■ WHAT TO PRODUCE
Search the entries below for the string "Steel" and copy the lines that hold it.

________

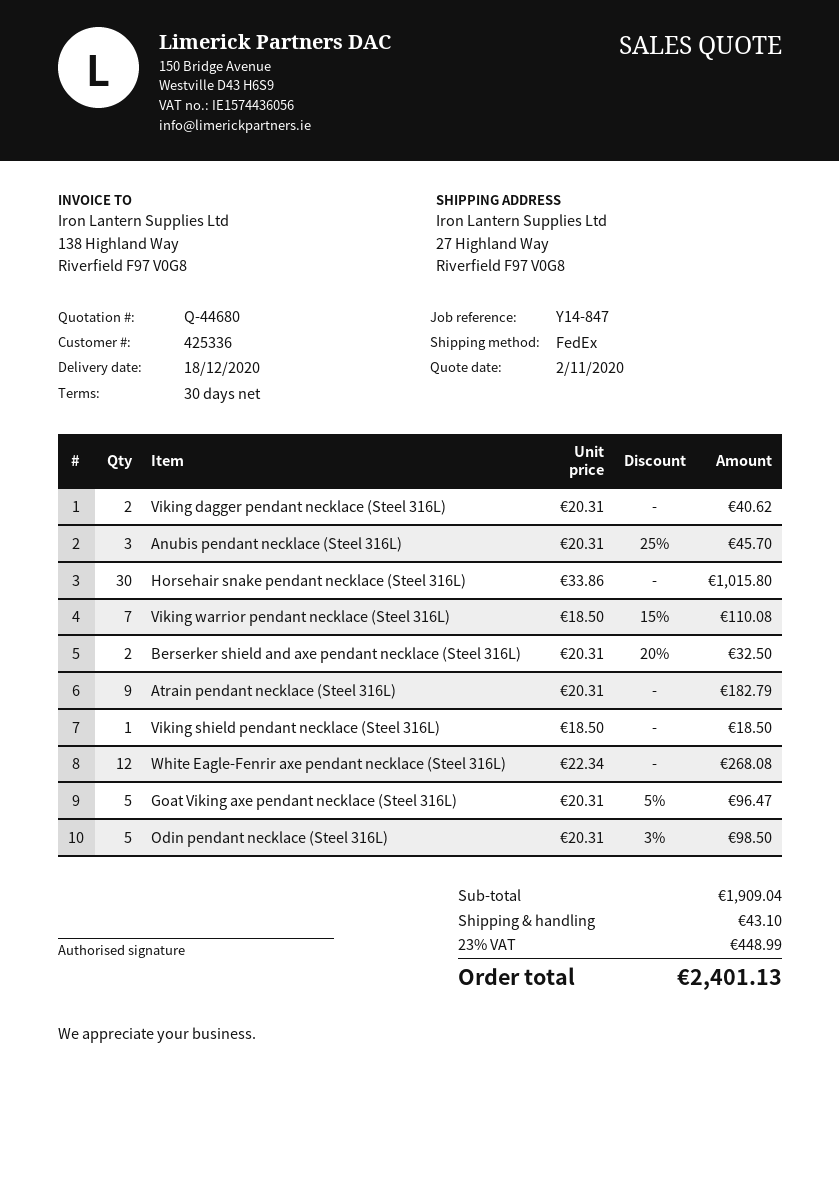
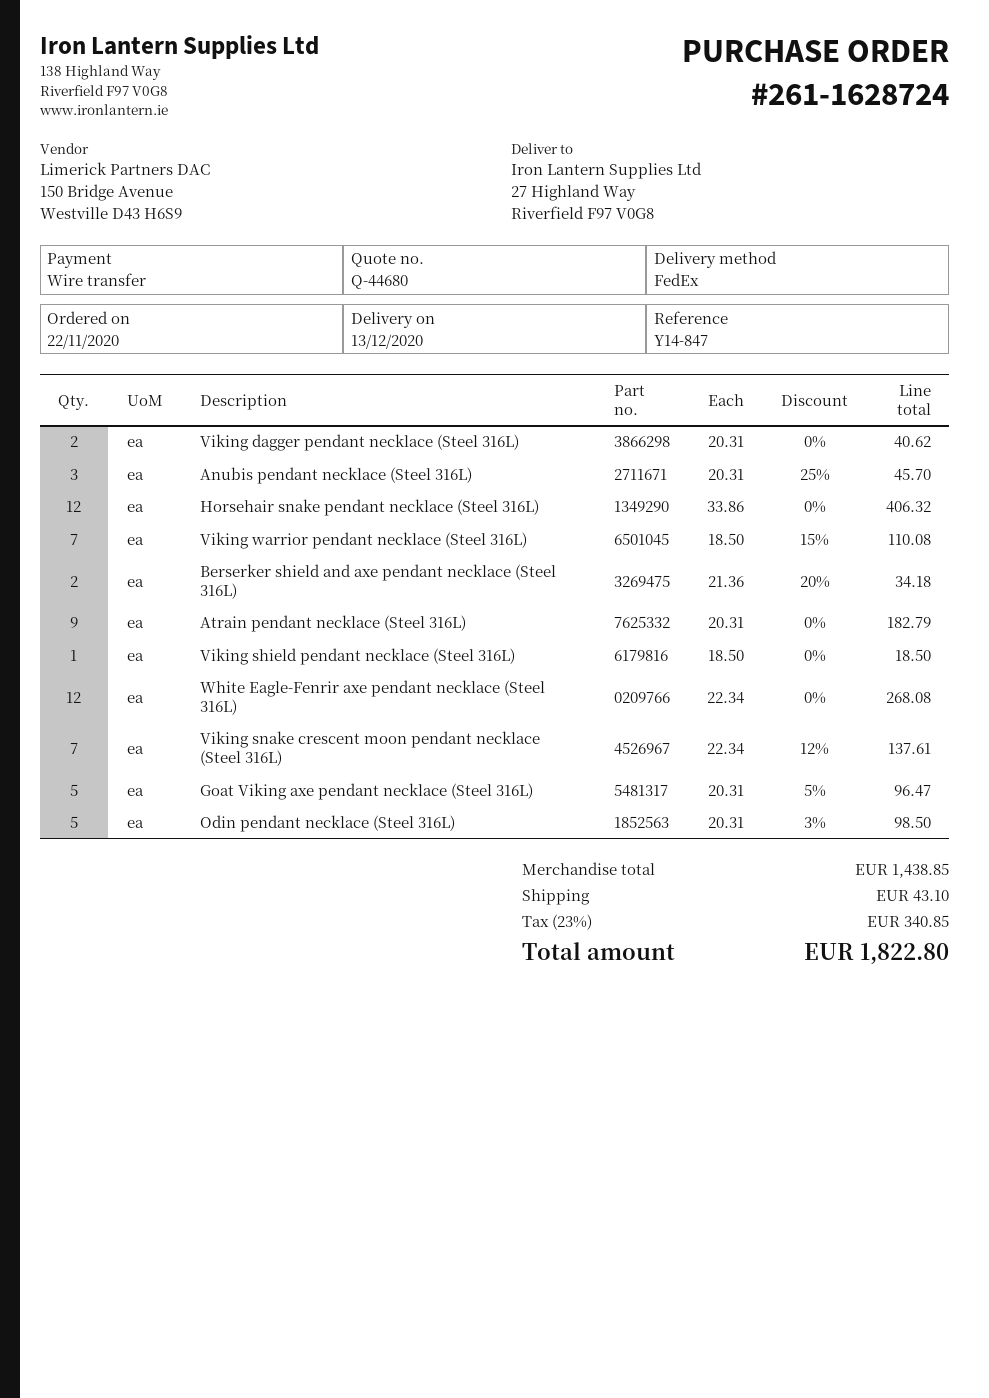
delivery date: 2020-12-18 -> 2020-12-13
Horsehair snake pendant necklace (Steel 316L): 30 x 33.86 = 1015.80 -> 12 x 33.86 = 406.32
Berserker shield and axe pendant necklace (Steel 316L): 2 x 20.31 - 20% = 32.50 -> 2 x 21.36 - 20% = 34.18
Viking snake crescent moon pendant necklace (Steel 316L): none -> 7 x 22.34 - 12% = 137.61
subtotal: 1909.04 -> 1438.85
tax: 23% = 448.99 -> 23% = 340.85
total: 2401.13 -> 1822.80

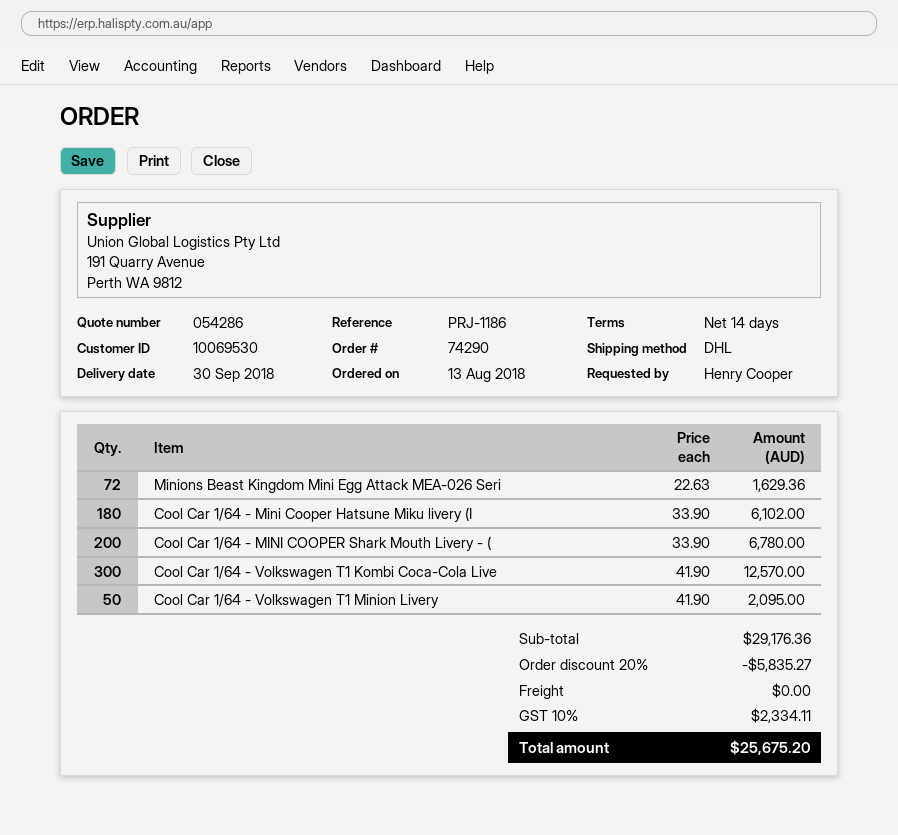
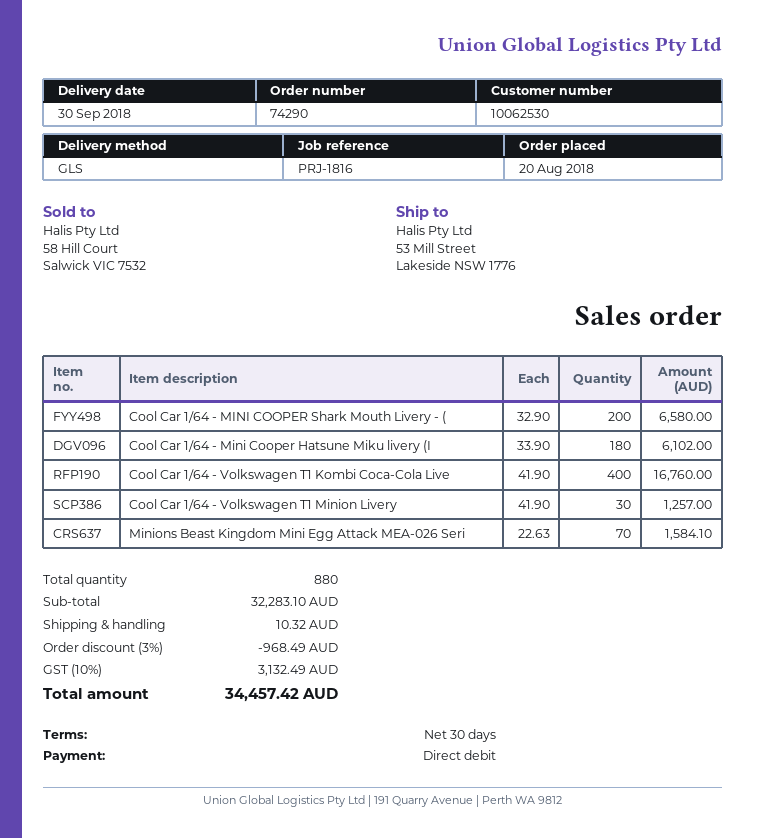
order date: 2018-08-13 -> 2018-08-20
payment terms: 14 days -> 30 days
customer number: 10069530 -> 10062530
reference: PRJ-1186 -> PRJ-1816
shipping method: DHL -> GLS
Minions Beast Kingdom Mini Egg Attack MEA-026 Seri: 72 x 22.63 = 1629.36 -> 70 x 22.63 = 1584.10
Cool Car 1/64 - MINI COOPER Shark Mouth Livery - (: 200 x 33.90 = 6780.00 -> 200 x 32.90 = 6580.00
Cool Car 1/64 - Volkswagen T1 Kombi Coca-Cola Live: 300 x 41.90 = 12570.00 -> 400 x 41.90 = 16760.00
Cool Car 1/64 - Volkswagen T1 Minion Livery: 50 x 41.90 = 2095.00 -> 30 x 41.90 = 1257.00
subtotal: 29176.36 -> 32283.10
discount: 20% = 5835.27 -> 3% = 968.49
shipping: 0.00 -> 10.32
tax: 10% = 2334.11 -> 10% = 3132.49
total: 25675.20 -> 34457.42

________

■ RESULT OF THIS EXERCISE
Horsehair snake pendant necklace (Steel 316L): 30 x 33.86 = 1015.80 -> 12 x 33.86 = 406.32
Berserker shield and axe pendant necklace (Steel 316L): 2 x 20.31 - 20% = 32.50 -> 2 x 21.36 - 20% = 34.18
Viking snake crescent moon pendant necklace (Steel 316L): none -> 7 x 22.34 - 12% = 137.61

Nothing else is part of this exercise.